Une forme grise et blanche entra. « Une vieille dame sans doute, se dit Patricia. La voix de Tuka s’imprima dans son esprit : « ne juge pas les couleurs en fonction de ta mémoire terrestre, ici, elles ont une autre signification. » « Bien, chef, pensa Patricia. »
La forme grise lui dit « je m’appelle Zullu » et quant elle ôta sa robe, Patricia recula d’un pas. Non pas qu’elle eût peur, mais y avait de quoi surprendre. Zullu avait trois paires de seins, ronds, plein, fermes.
Patricia repris son centimètre et dicta les mesures à son compagnon. Se succédèrent ainsi Moira, Jauna, Elixia, Amadoré, Verbis et toute une palette de couleurs et d’anatomie différente.
L’exercice dura longtemps et Patricia commença à se sentir fatiguée. Tuka fit alors pivoter la paroi translucide et ferma le salon. Offrant un fauteuil à la jeune fille, il prit place près d’elle.
- « Qu’en penses-tu ?
- Il me faut de quoi dessiner des modèles, pour qu’elles puissent choisir, et savoir quelle couleur elles désirent.
- Les couleurs sont celles que tu as vues sur elles, répondit Tuka.
- La lingerie, c’est sous la robe, précisa Patricia en souriant, qu’emporte si la culotte est bleue sous une robe rose, ou l’inverse.
- Il n’en n est pas question ! »
Patricia se tut. Après tout c’était leur monde, elle n’y était venue que pour y travailler.
« - Il me faudra du fil, des rubans, des dentelles, du tissu, des agrafes, de l’élastique ! Si je pouvais rentrer chez moi, je rapporterais des catalogues, et mes fiches …
- Si tu pouvais rentrer chez toi, reviendrais-tu ici ?
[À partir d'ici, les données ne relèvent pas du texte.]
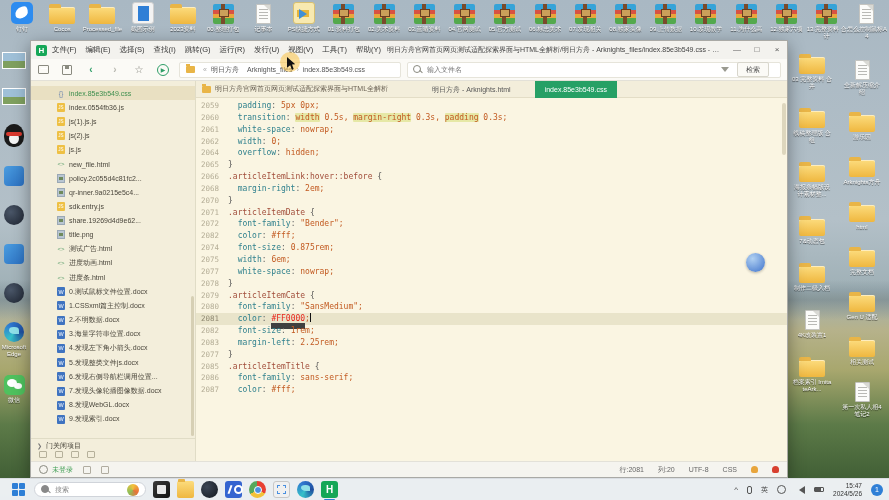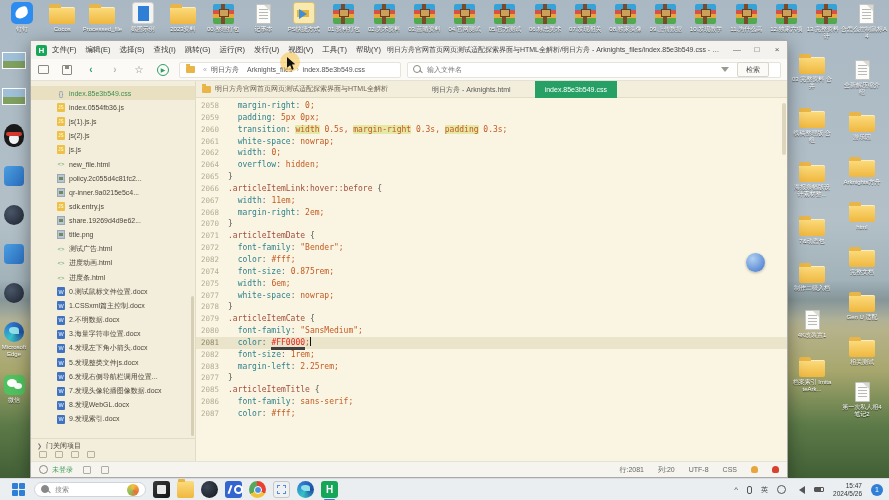"2058" div.code-row { html: <div><span>2058</span><span> <span>margin-right</span><span>:</span><span> 0;</span></span></div> -> none }
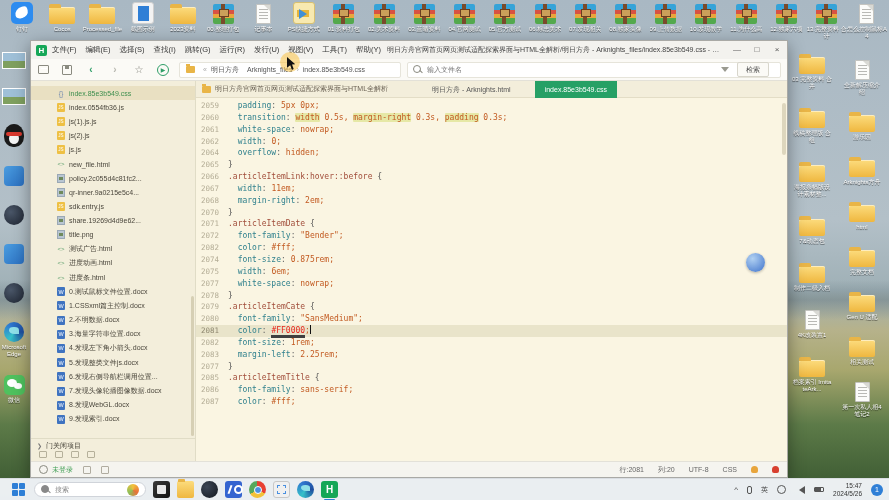"2067" div.code-row { html: <div><span>2067</span><span> <span>width</span><span>:</span><span> 11em;</span></span></div> -> none }
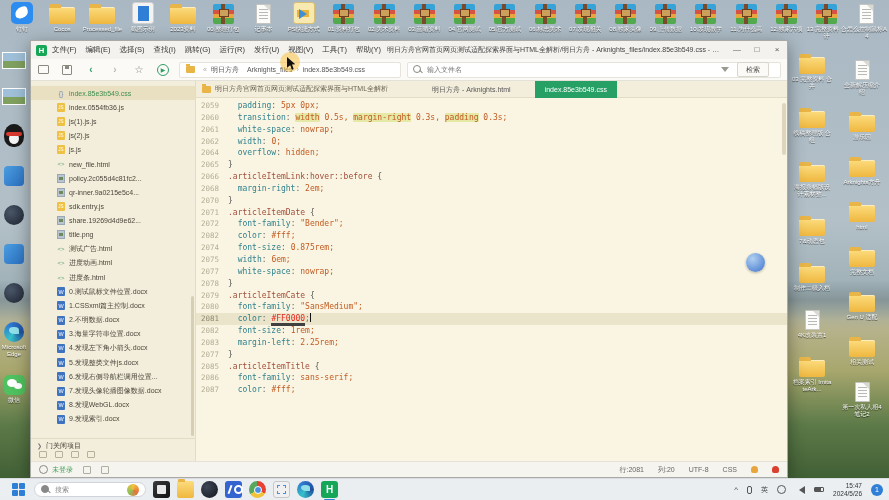"#FF0000" .tk-red { border-bottom: 3px solid #404040 -> 6px solid #404040 }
- Bien sur. Mais y aurait quand même un problème.
- Lequel ?
- Je gagnais bien ma vie sur ma planète, mais je n’étais pas riche. Je n’ai pas les moyens financiers d’acheter de quoi vêtir toute une population. Et puis, même si je pouvais, je devrais être discrète, on a du me rechercher, et au retour, on me posera des questions… Et me prendre pour une folle !
- N’as-tu pas une amie qui pourrait t’aider dans le secret ?
- Si mais pas financièrement.
- Cette partie là, on s’en occupe. Je vais te donner les moyens terrestres de faire tes achats, et t’emmener. Et, deux mois après de ton temps, j’espère que tu seras au rendez-vous du retour. »
Tuka se leva et tendit la main à Patricia. Elle aurait aimé se reposer après cette soirée riche en émotions mais elle n’osait rien dire de peur de briser la magie de cet instant.
« Tu te reposeras pendant le voyage, lui dit la voix ».